GeothermEx, Inc. prepared this report, which we call the geothermal
consultant's report, in connection with the Series A notes offering. You should
be aware that the geothermal consultant's report has not been updated since
then. We included the geothermal consultant's report to help you understand and
evaluate the Coso projects. The geothermal consultant's work consisted of:

  . a review of the status of the steam supply from the geothermal resource,

  . a review of resource-related capital and operating costs, and

                                       22
<PAGE>


  . an assessment of the reasonableness of the forecasts of power production
    and resource-related costs contained in the projections provided by us or
    on our behalf.

These projections have not been examined, compiled or subjected to any
procedures by either KPMG LLP or PricewaterhouseCoopers LLP. Accordingly,
neither KPMG LLP nor PricewaterhouseCoopers LLP expresses any opinion or other
form of assurance with respect to these projections. The PricewaterhouseCoopers
LLP reports included in this prospectus relate to the Coso partnerships'
historical financial information. The KPMG LLP report included in this
prospectus relates to our historical balance sheet as of April 22, 1999 (our
date of inception). These reports do not extend to the projections included in
the geothermal consultant's report and should not be read to do so.

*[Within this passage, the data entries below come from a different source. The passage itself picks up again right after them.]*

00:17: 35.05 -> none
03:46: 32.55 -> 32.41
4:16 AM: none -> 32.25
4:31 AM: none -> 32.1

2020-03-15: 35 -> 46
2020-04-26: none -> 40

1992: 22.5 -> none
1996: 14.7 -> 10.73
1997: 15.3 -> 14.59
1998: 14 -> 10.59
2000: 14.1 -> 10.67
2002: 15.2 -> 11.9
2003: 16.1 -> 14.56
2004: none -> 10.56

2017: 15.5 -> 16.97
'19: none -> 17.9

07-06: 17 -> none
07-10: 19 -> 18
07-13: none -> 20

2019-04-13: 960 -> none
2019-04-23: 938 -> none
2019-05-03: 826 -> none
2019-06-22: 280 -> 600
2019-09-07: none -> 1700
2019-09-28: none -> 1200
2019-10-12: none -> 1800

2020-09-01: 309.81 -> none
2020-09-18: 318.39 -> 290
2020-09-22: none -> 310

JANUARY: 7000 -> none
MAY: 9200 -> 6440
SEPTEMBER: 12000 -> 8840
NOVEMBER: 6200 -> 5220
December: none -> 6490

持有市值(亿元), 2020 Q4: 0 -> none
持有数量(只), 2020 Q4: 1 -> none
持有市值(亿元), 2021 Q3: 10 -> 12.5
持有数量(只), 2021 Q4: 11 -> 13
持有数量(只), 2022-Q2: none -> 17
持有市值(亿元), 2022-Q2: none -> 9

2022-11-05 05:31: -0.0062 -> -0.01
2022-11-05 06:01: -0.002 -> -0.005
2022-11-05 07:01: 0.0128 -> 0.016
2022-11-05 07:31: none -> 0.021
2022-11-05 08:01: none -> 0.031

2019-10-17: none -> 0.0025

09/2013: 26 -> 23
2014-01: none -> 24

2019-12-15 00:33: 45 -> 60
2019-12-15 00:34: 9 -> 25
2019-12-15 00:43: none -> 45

  We omitted from Exhibit C of this prospectus Appendices A through F of the
geothermal consultant's report. Appendices A through F include the production
histories for Navy I, BLM and Navy II production wells and the injection
histories for Navy I, BLM and Navy II injection wells. You can obtain copies of
Appendices A through F of the geothermal consultant's report from us upon
request (subject to possible confidentiality restrictions). See "Available
Information."

  The geothermal consultant's report contains assumptions concerning material
contingencies and other matters that are not within our control or the control
of any other person. You should be aware that actual results will differ,
perhaps materially, from those projected. No one can assure you that these
assumptions are correct or that the conclusions in geothermal consultant's
report will match actual results of operations. Therefore, we do not make, or
intend to make, nor should you infer, any representation with respect to the
likelihood of any future outcome. If actual results are materially less
favorable than those shown or if the assumptions evaluated in the geothermal
consultant's report prove to be incorrect, the Coso partnerships' ability to
make payments to us under their project notes, our ability to make payments of
principal, premium, if any, and interest on the Series B notes when due, and
the Coso partnerships' ability to meet their obligations under their guarantees
could be materially and adversely affected. You should read "Risk Factors--
Uncertainties of Estimates, Projections and Assumptions" for more information.

  We retained GeothermEx, Inc. based upon its expertise in the field of
geothermal energy. It has no affiliation with Caithness Energy, the Coso
partnerships or us.

  Based upon its review, GeothermEx, Inc. reached the following main
conclusions in its report:

  . The resource data supplied to GeothermEx, Inc. by us or on our behalf
    appear reasonable based upon GeothermEx, Inc.'s long familiarity with the
    Coso projects.

  . The Coso geothermal resource has supplied steam to the plants for more
    than ten years and has proven to be one of the most reliable geothermal
    reservoirs in the United States.

  . Geothermal energy reserves at the Coso geothermal resource are more than
    sufficient to support the plants for 30 years. However, as in all
    geothermal fields, make-up well drilling will be necessary to maintain
    power output.

  . Development of leaseholds adjacent to the Coso projects' acreage is
    unlikely, and the possibility of any impact of offsetting development on
    the performance of the Coso geothermal resource is remote.

  . The financial projections provided to GeothermEx, Inc. by us or on our
    behalf show a combined generation capacity of about 264 MW until year
    2006 and declining thereafter. The

                                       23
<PAGE>

   forecasts of the generation decline trend after year 2006 made by us are
   reasonable and very similar to GeothermEx, Inc.'s forecasts.

  . The well drilling and workover programs assumed in the financial
    projections provided by us or on our behalf are reasonable and should
    result in steam supply sufficient to maintain the generation capacity
    forecast in our financial projections.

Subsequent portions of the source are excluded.